I don’t quite get the dynamic that reasons it’s ok to have one baby eating happily and the other one waiting and crying but it seems no toes were stepped on and problem solved….at least until I leave for Beijing.
Talking with Wenhamn’s mum this evening, it was slightly saddening to hear her talk of the hopes she has for Jemima and at the same time, acknowledging the fact that in the eyes of her own father, her baby girl just doesn’t quite match up to her sons for no other reason than the fact she’s a girl.
This isn’t the same for every Chinese family but when speaking with my friends, many female friends have voiced similar complaints, particularly regarding past events such as male siblings or cousins getting more money in their 红包 (hongbao – the red envelope containing money given at Chinese New Year).
My poor dad probably would have liked a son – with the only other male company in our household being….well, the cat….(which I guess doesn’t quite count) – but I know that there’s no chance he’d swap me or my sister … it’s just not something that would’ve ever crossed his mind.

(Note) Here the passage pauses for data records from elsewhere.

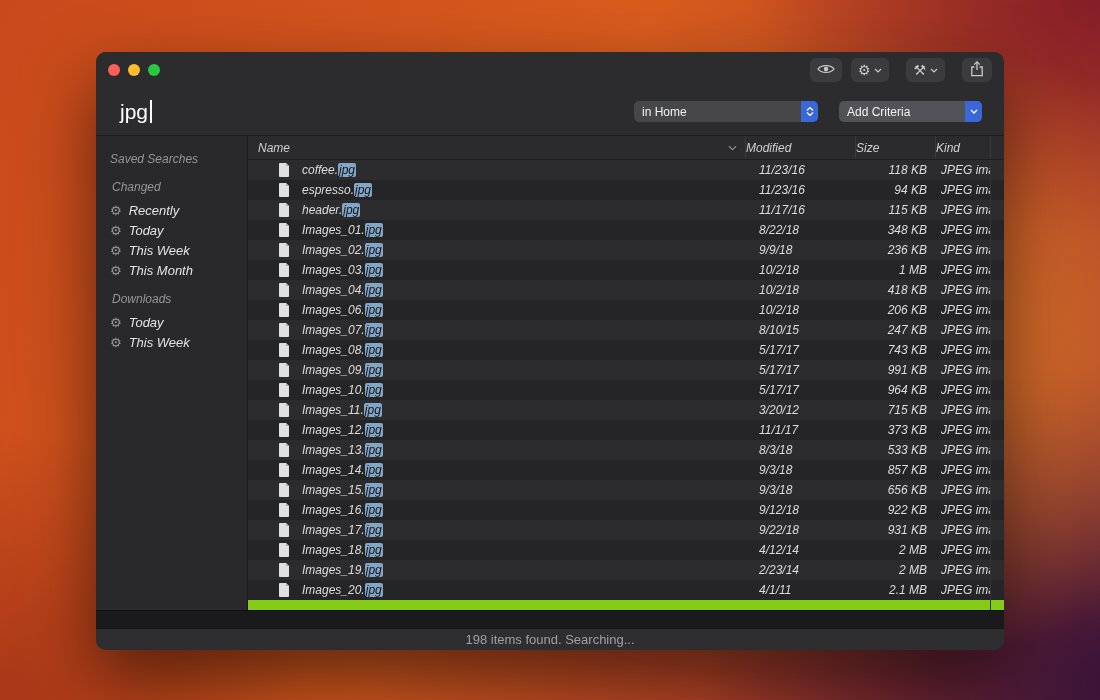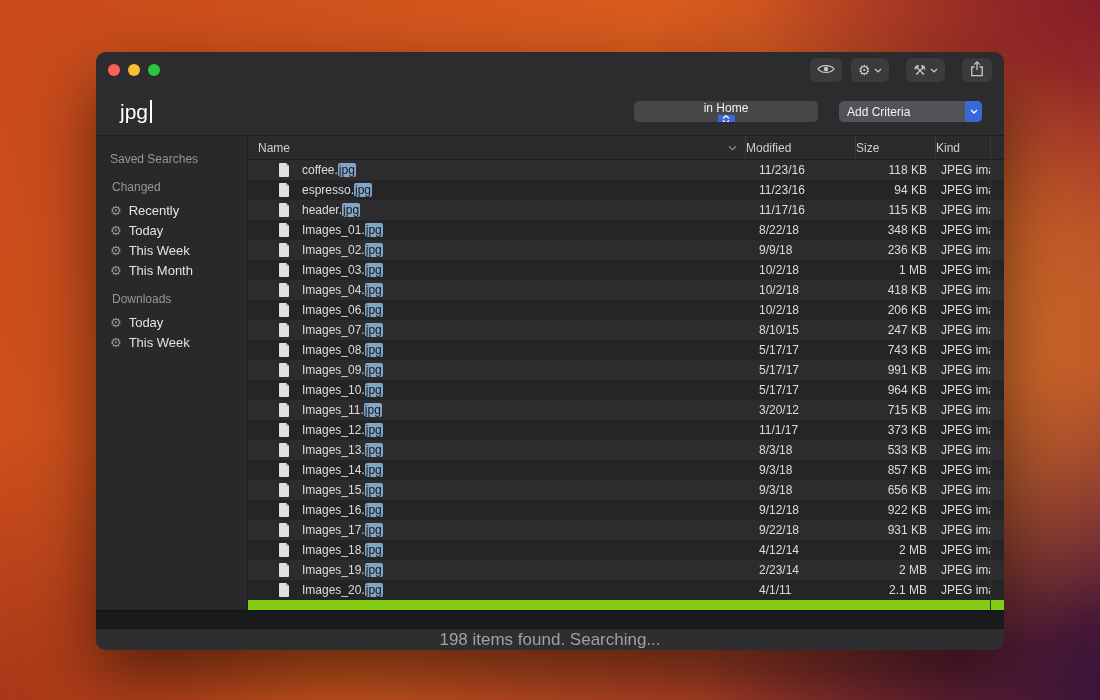--- a/index.html
+++ b/index.html
@@ -36,24 +36,24 @@
   .searchrow { height:48px; background:#2c2c2e; display:flex; align-items:center; padding:0 22px 0 24px; border-bottom:1px solid #1d1d1f; }
   .search-input { font-size:21px; color:#ffffff; display:flex; align-items:center; flex:1; }
   .caret { display:inline-block; width:1.5px; height:23px; background:#fff; margin-left:2px; animation:blink 1.1s steps(1) infinite; }
   @keyframes blink { 50% { opacity:0; } }
   .popup {
     height:21px; border-radius:5px; background:#454749; display:flex; align-items:center;
     font-size:12px; color:#f2f2f4; overflow:hidden; cursor:default;
   }
   .popup .lbl { padding:0 8px; flex:1; white-space:nowrap; }
   .popup .accent { width:17px; height:100%; background:#3a68d8; display:flex; flex-direction:column; align-items:center; justify-content:center; gap:1px; }
-  .scope-popup { width:184px; margin-right:21px;flex-direction:column; }
+  .scope-popup { width:184px; margin-right:21px; }
   .criteria-popup { width:143px; background:#515356; }
   
-  .content { display:flex; height:474px; }
+  .content { display:flex; height:474px;font-style:italic; }
   .sidebar { width:152px; background:#29292b; border-right:1px solid #1c1c1e; padding:16px 0 0 14px; font-size:13px; }
   .sb-title { color:#95959a; font-size:12px; margin-bottom:14px; }
   .sb-header { color:#95959a; font-size:12px; margin:12px 0 6px 2px; }
   .sb-item { display:flex; align-items:center; gap:7px; height:20px; color:#e3e3e5; }
   .sb-item .gear { font-family:"DejaVu Sans",sans-serif; font-size:13px; color:#98989c; line-height:1; }
   .main { flex:1; position:relative; display:flex; flex-direction:column; background:#84cc16; }
   .thead, .row { display:grid; grid-template-columns:497px 110px 80px 55px 1fr; align-items:center; }
   .thead { height:24px; background:#2b2b2d; border-bottom:1px solid #1e1e20; font-size:12px; color:#cfcfd1; }
   .th { height:100%; display:flex; align-items:center; border-left:1px solid #3a3a3c; overflow:hidden; white-space:nowrap; }
   .th.first { border-left:none; padding-left:10px; }
@@ -65,21 +65,21 @@
   .cell { overflow:hidden; white-space:nowrap; }
   .name-cell { display:flex; align-items:center; gap:12px; padding-left:30px; }
   .doc-icon { display:flex; }
   .mod-cell { padding-left:14px; }
   .size-cell { text-align:right; padding-right:8px; }
   .kind-cell { padding-left:6px; }
   .fmatch { background:#84a6c6; color:#10151c; border-radius:2px; padding:0 1px; }
   .vscroll { position:absolute; right:0; top:24px; bottom:0; width:14px; border-left:1px solid #333337; }
   
   .hstrip { height:18px; background:#1a1a1c; border-top:1px solid #111113; }
-  .statusbar { height:22px; background:#2e2e30; border-top:1px solid #161618; display:flex; align-items:center; justify-content:center; font-size:17px; color:#9fa0a3; }
+  .statusbar { height:22px; background:#2e2e30; border-top:1px solid #161618; display:flex; align-items:center; justify-content:center; font-size:13px; color:#9fa0a3; }
 </style>
 </head>
 <body>
 
 <div class="window">
 
   <div class="titlebar">
     <div class="lights">
       <span class="light red"></span>
       <span class="light yellow"></span>

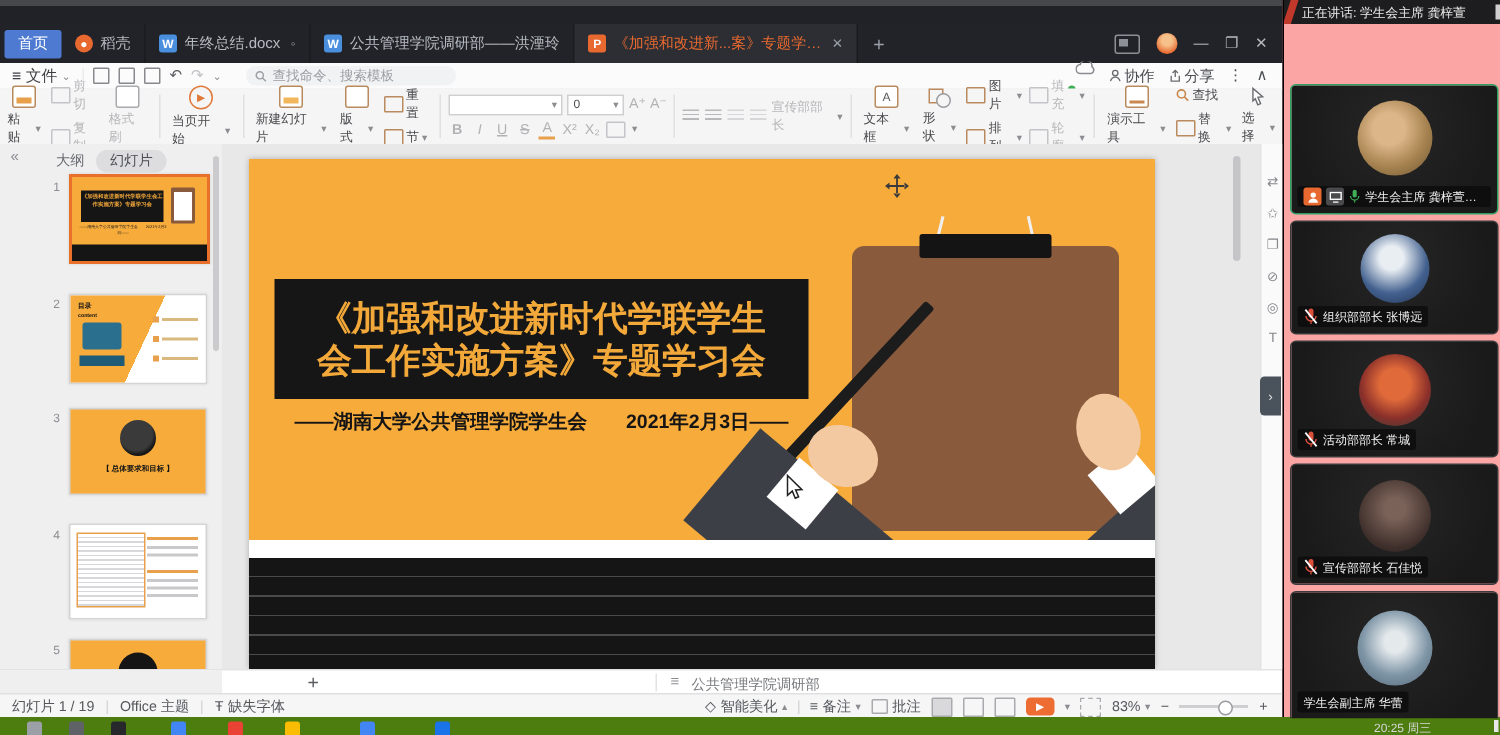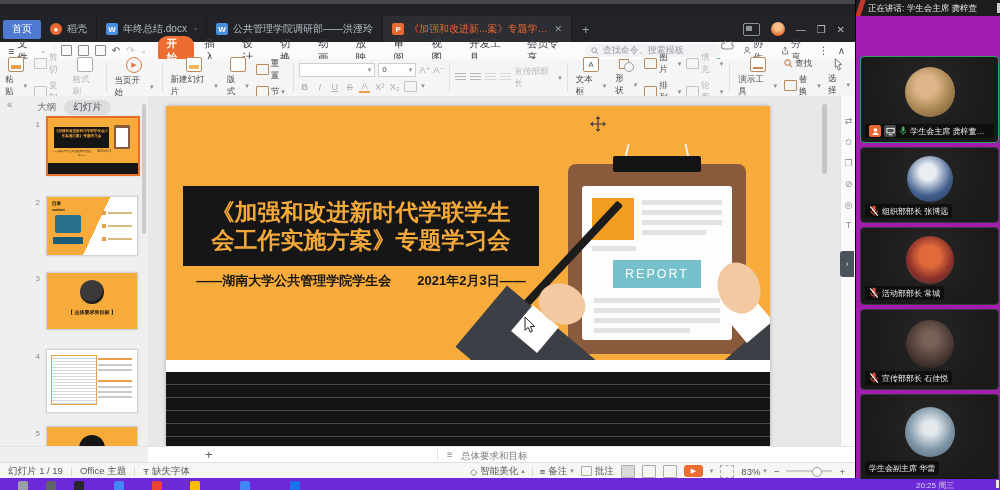--- a/index.html
+++ b/index.html
@@ -138,26 +138,26 @@
   .sb-item{padding:0 8px;display:flex;align-items:center;gap:3px;}
   .sb-div{width:1px;height:9px;background:#d8d8da;}
   .sb-right{margin-left:auto;display:flex;align-items:center;gap:7px;padding-right:10px;}
   .view-ic{width:12px;height:11px;border:1px solid #a9aaae;border-radius:1px;}
   .view-ic.on{background:#d9d9db;}
   .sb-play{width:19px;height:12px;background:#ec6c31;border-radius:3px;color:#fff;font-size:7px;
     display:flex;align-items:center;justify-content:center;}
   .zoom-track{width:46px;height:2px;background:#cfcfd1;position:relative;}
   .zoom-knob{position:absolute;left:26px;top:-3px;width:8px;height:8px;border-radius:50%;background:#fff;border:1px solid #9a9ca0;}
   
-  #taskbar{left:0;top:478px;width:1000px;height:12px;background:#6d28d9;overflow:hidden;}
+  #taskbar{left:0;top:478px;width:1000px;height:12px;background:#4d7c0f;overflow:hidden;}
   .tk-ic{position:absolute;top:3px;width:10px;height:12px;border-radius:2px;}
   .tk-time{position:absolute;left:916px;top:2px;font-size:8px;color:#d8d8da;}
   .tk-edge{position:absolute;left:996px;top:2px;width:3px;height:8px;background:#e8e8ea;}
   
-  #meeting{left:855px;top:0;width:145px;height:478px;background:#a21caf;border-left:1px solid #000;}
+  #meeting{left:855px;top:0;width:145px;height:478px;background:#fca5a5;border-left:1px solid #000;}
   #speakbar{position:absolute;left:0;top:0;width:145px;height:16px;background:#1d1d1f;overflow:hidden;}
   .speak-accent{position:absolute;left:2px;top:-2px;width:5px;height:20px;background:#c0392b;transform:rotate(18deg);}
   .speak-txt{position:absolute;left:12px;top:3px;font-size:8.5px;color:#e8e8e8;white-space:nowrap;}
   .speak-nub{position:absolute;right:1px;top:3px;width:3px;height:10px;background:#cfcfcf;}
   .vtile{position:absolute;left:4px;width:137px;background:radial-gradient(circle at 50% 35%,#262626 0,#1a1a1a 75%);
     border:1px solid #3a3a3c;border-radius:4px;}
   .vtile.speaking{border:1.5px solid #2f9e63;}
   .avatar{position:absolute;left:50%;transform:translateX(-50%);border-radius:50%;}
   .a1{background:radial-gradient(circle at 42% 38%,#dcb588 25%,#a5824f 60%,#6e5433);}
   .a2{background:radial-gradient(circle at 45% 35%,#e9eef3 20%,#43618f 60%,#1d3050);}
@@ -217,32 +217,20 @@
       <span class="cr">⌄</span>
     </div>
     <div class="qat">
       <span class="qico"></span>
       <span class="qico"></span>
       <span class="qico"></span>
       <span class="qglyph">↶</span>
       <span class="qglyph dim">↷</span>
       <span class="cr">⌄</span>
     </div>
-    <div class="menu-items">
-      <span class="mi active">开始</span>
-      <span class="mi">插入</span>
-      <span class="mi">设计</span>
-      <span class="mi">切换</span>
-      <span class="mi">动画</span>
-      <span class="mi">放映</span>
-      <span class="mi">审阅</span>
-      <span class="mi">视图</span>
-      <span class="mi">开发工具</span>
-      <span class="mi">会员专享</span>
-    </div>
     <div class="searchbox">
       <svg width="8" height="8" viewBox="0 0 10 10">
           <circle cx="4" cy="4" r="3" fill="none" stroke="#9b9da2" stroke-width="1.2"></circle>
           <line x1="6.2" y1="6.2" x2="9" y2="9" stroke="#9b9da2" stroke-width="1.2"></line>
         </svg>
       <span>查找命令、搜索模板</span>
     </div>
     <div class="mb-right">
       <span style="position:relative"><svg width="13" height="9" viewBox="0 0 13 9">
             <path d="M3.5 8a3 3 0 01-.3-6A4 4 0 0111 3.6 2.4 2.4 0 0110.4 8z" fill="none" stroke="#8a8c90" stroke-width="1.1"></path>
@@ -511,33 +499,20 @@
       <div id="sy">
         <div class="title-box">
           <span class="title-line">《加强和改进新时代学联学生</span>
           <span class="title-line">会工作实施方案》专题学习会</span>
         </div>
         <div class="subtitle">——湖南大学公共管理学院学生会　　2021年2月3日——</div>
 
         <div class="board">
           <span class="hook" style="left:58px"></span>
           <span class="hook" style="left:118px;transform:rotate(-12deg)"></span>
-          <div class="paper">
-            <div class="p-img"></div>
-            <span class="p-ln" style="left:60px;top:14px;width:80px"></span>
-            <span class="p-ln" style="left:60px;top:24px;width:80px"></span>
-            <span class="p-ln" style="left:60px;top:34px;width:80px"></span>
-            <span class="p-ln" style="left:60px;top:44px;width:64px"></span>
-            <span class="p-ln" style="left:10px;top:60px;width:44px"></span>
-            <div class="report">REPORT</div>
-            <span class="p-ln" style="left:12px;top:112px;width:126px"></span>
-            <span class="p-ln" style="left:12px;top:122px;width:126px"></span>
-            <span class="p-ln" style="left:12px;top:132px;width:126px"></span>
-            <span class="p-ln" style="left:12px;top:142px;width:96px"></span>
-          </div>
           <div class="clip"></div>
         </div>
 
         <div class="pencil"></div>
         <div class="sleeve" style="left:300px;top:212px;width:130px;height:80px;transform:rotate(40deg);"></div>
         <div class="cuff" style="left:352px;top:206px;width:34px;height:34px;transform:rotate(40deg);"></div>
         <div class="hand" style="left:372px;top:178px;width:48px;height:40px;transform:rotate(24deg);"></div>
         <div class="sleeve" style="left:555px;top:210px;width:140px;height:90px;transform:rotate(-42deg);"></div>
         <div class="cuff" style="left:566px;top:196px;width:34px;height:34px;transform:rotate(-40deg);"></div>
         <div class="hand" style="left:552px;top:156px;width:42px;height:52px;transform:rotate(-18deg);"></div>
@@ -563,21 +538,21 @@
     <span class="rail-ic" style="top:104px">◎</span>
     <span class="rail-ic" style="top:124px">T</span>
     <span class="rail-tab">›</span>
   </div>
 
   <div id="notesbar" class="abs">
     <div class="np-left"></div>
     <span class="addslide">+</span>
     <span class="notes-div"></span>
     <span class="notes-ic">≡</span>
-    <span class="notes-txt">总体要求和目标</span>
+    <span class="notes-txt">公共管理学院调研部</span>
   </div>
 
   <div id="statusbar" class="abs">
     <span class="sb-item">幻灯片 1 / 19</span>
     <span class="sb-div"></span>
     <span class="sb-item">Office 主题</span>
     <span class="sb-div"></span>
     <span class="sb-item">
         <span>Ŧ</span>
         <span>缺失字体</span>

Perhaps this is why I laughed so much reading Jocelyn Eikenburg’s blog ‘Speaking Of China‘ where she writes about her Chinese husband almost being swapped at birth because the neighbours wanted to swap him for their baby daughter.
Having grown up in a family where being a boy or girl didn’t matter and being taught that gender wasn’t a restriction in any way, it’s strange to come to China and step back into what many Westerners would see as a seriously old-fashioned perspective.
But one must remember that it’s a cultural thing, a strong reminder that although the China we see today is completely different from the one that stood twenty or even ten years ago, many of the perspectives and views remain. The landscape has changed radically and the collective mind is, to some degree, playing catch up.
As China develops and further loosens the One Child Policy (as it undoubtedly will), I have little doubt that this perspective and gender preference will change too.